What does warm their heart is what is being done in cities and towns across this nation for their sake.

These are just a few of the types of stories that matter to them.

Fundraiser held for fallen Marine WAVY-TV

Quad Citians come together for wounded Marine WQAD



We can listen to both sides on the illegal immigrant issue and try to make the argument as simple as possible but then we read a story like this and understand, when it comes to the few willing to die in service to this nation, the issue is not as simple as we want it to be.

Army veteran, an illegal immigrant, wants citizenship
Five days before illegal immigrant Ekaterine Bautista, who served six years in the U.S. military, planned to become a U.S. citizen under a decades-old law, her swearing-in ceremony was canceled after it was learned she served in the military under a false identity.

By Anna Gorman

Los Angeles Times

LOS ANGELES — Five days before Ekaterine Bautista planned to become a U.S. citizen, she got a call from the federal government: Her swearing-in ceremony had been canceled pending further investigation.

Bautista was devastated. An illegal immigrant from Mexico, she had served six years in the U.S. military — including a 13-month tour in Iraq — and was eligible to apply for naturalization under a decades-old law.
read more here
Army veteran an illegal immigrant wants citizenship



We can try to count the fallen connected to combat, but then we do not always really know, especially when it comes to suicides of our veterans. 18 a day commit suicide but they are not counted in the war's final tally of the ultimate price paid. These deaths are known by the families, just as we do not count the numbers of the men and women passing away everyday from illnesses created to wage war more "successfully" like Agent Orange and Depleted Uranium.
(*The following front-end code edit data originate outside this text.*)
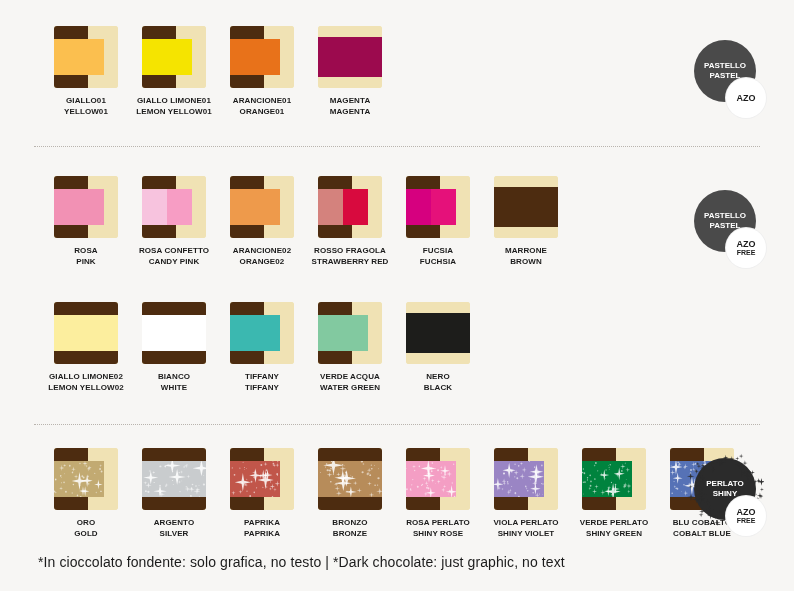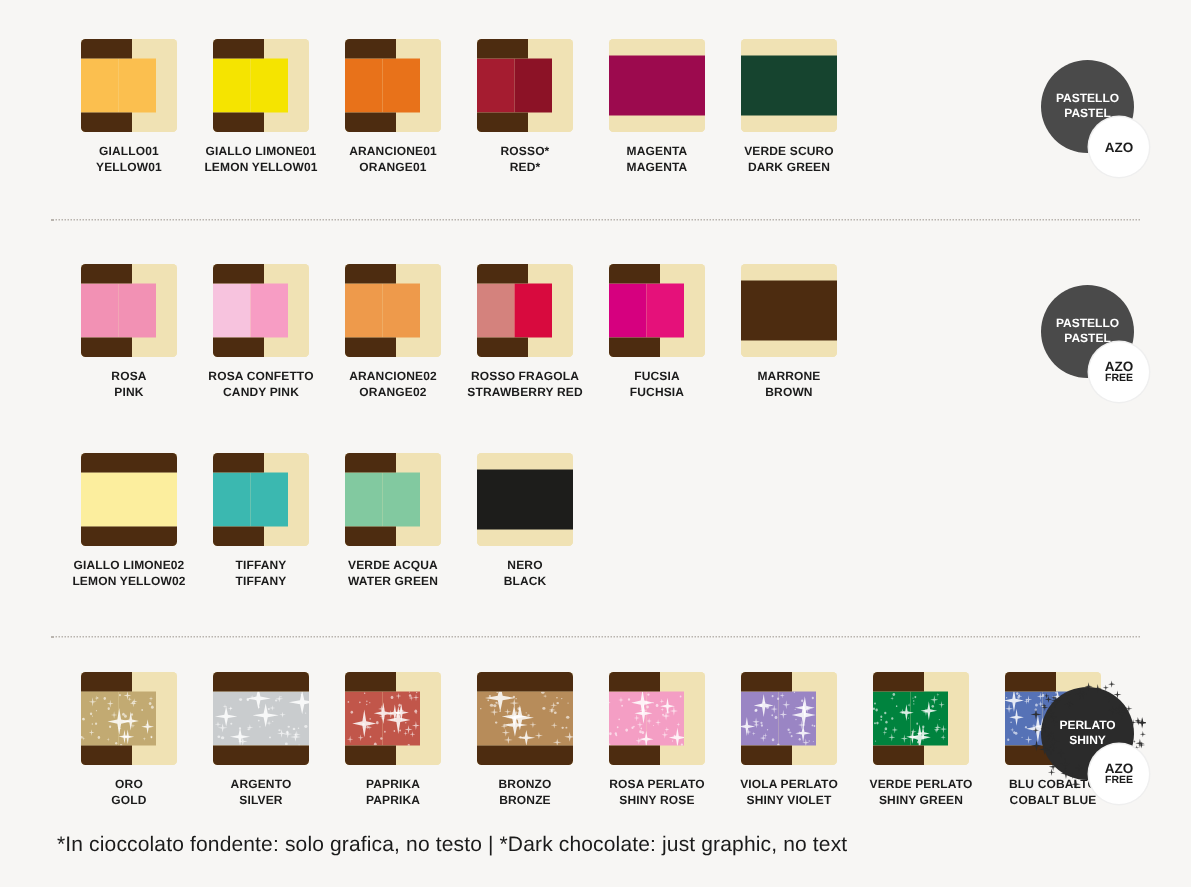--- a/index.html
+++ b/index.html
@@ -222,58 +222,30 @@
               </div>
               <div class="bar top"></div>
               <div class="bar bottom"></div>
             </div>
             <div class="label">
               <div>ARANCIONE01</div>
               <div>ORANGE01</div>
             </div>
           </div>
           <div class="swatch-cell">
-            <div class="tablet" data-style="split">
-              <div class="cream"></div>
-              <div class="body">
-                <div class="half-a" style="background: rgb(165, 28, 48);"></div>
-                <div class="half-b" style="background: rgb(140, 18, 38);"></div>
-              </div>
-              <div class="bar top"></div>
-              <div class="bar bottom"></div>
-            </div>
-            <div class="label">
-              <div>ROSSO*</div>
-              <div>RED*</div>
-            </div>
-          </div>
-          <div class="swatch-cell">
             <div class="tablet" data-style="cream">
               <div class="cream"></div>
               <div class="body">
                 <div class="half-a" style="background: rgb(156, 10, 78);"></div>
                 <div class="half-b" style="background: rgb(156, 10, 78);"></div>
               </div>
             </div>
             <div class="label">
               <div>MAGENTA</div>
               <div>MAGENTA</div>
-            </div>
-          </div>
-          <div class="swatch-cell">
-            <div class="tablet" data-style="cream">
-              <div class="cream"></div>
-              <div class="body">
-                <div class="half-a" style="background: rgb(22, 68, 47);"></div>
-                <div class="half-b" style="background: rgb(22, 68, 47);"></div>
-              </div>
-            </div>
-            <div class="label">
-              <div>VERDE SCURO</div>
-              <div>DARK GREEN</div>
             </div>
           </div>
         </div>
       </div>
       <div class="row" style="top: 176px;">
         <div class="row-items" style="margin-left: 42px;">
           <div class="swatch-cell">
             <div class="tablet" data-style="split">
               <div class="cream"></div>
               <div class="body">
@@ -371,20 +343,35 @@
               <div class="body">
                 <div class="half-a" style="background: rgb(252, 238, 158);"></div>
                 <div class="half-b" style="background: rgb(252, 238, 158);"></div>
               </div>
               <div class="bar top"></div>
               <div class="bar bottom"></div>
             </div>
             <div class="label">
               <div>GIALLO LIMONE02</div>
               <div>LEMON YELLOW02</div>
+            </div>
+          </div>
+          <div class="swatch-cell">
+            <div class="tablet" data-style="full">
+              <div class="cream"></div>
+              <div class="body">
+                <div class="half-a" style="background: rgb(255, 255, 255);"></div>
+                <div class="half-b" style="background: rgb(255, 255, 255);"></div>
+              </div>
+              <div class="bar top"></div>
+              <div class="bar bottom"></div>
+            </div>
+            <div class="label">
+              <div>BIANCO</div>
+              <div>WHITE</div>
             </div>
           </div>
           <div class="swatch-cell">
             <div class="tablet" data-style="split">
               <div class="cream"></div>
               <div class="body">
                 <div class="half-a" style="background: rgb(59, 184, 176);"></div>
                 <div class="half-b" style="background: rgb(59, 184, 176);"></div>
               </div>
               <div class="bar top"></div>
We don't seem to manage to really understand what Memorial Day is for or what they died for.

My Mom never thought much about politics but voted in every election. She said she voted for the person and not the party attached to their name just as her husband, my Dad, served next to men and women without putting party above being an American. The next time you think about putting politics above all else, remember there was someone on the other side willing to lay down their lives for your right to have your own views protected and they defended that right with their lives. I really wish we could all be more like them and willing to put this one nation ahead of anything else.

On this Memorial Day, remember them and what they valued more than anything else.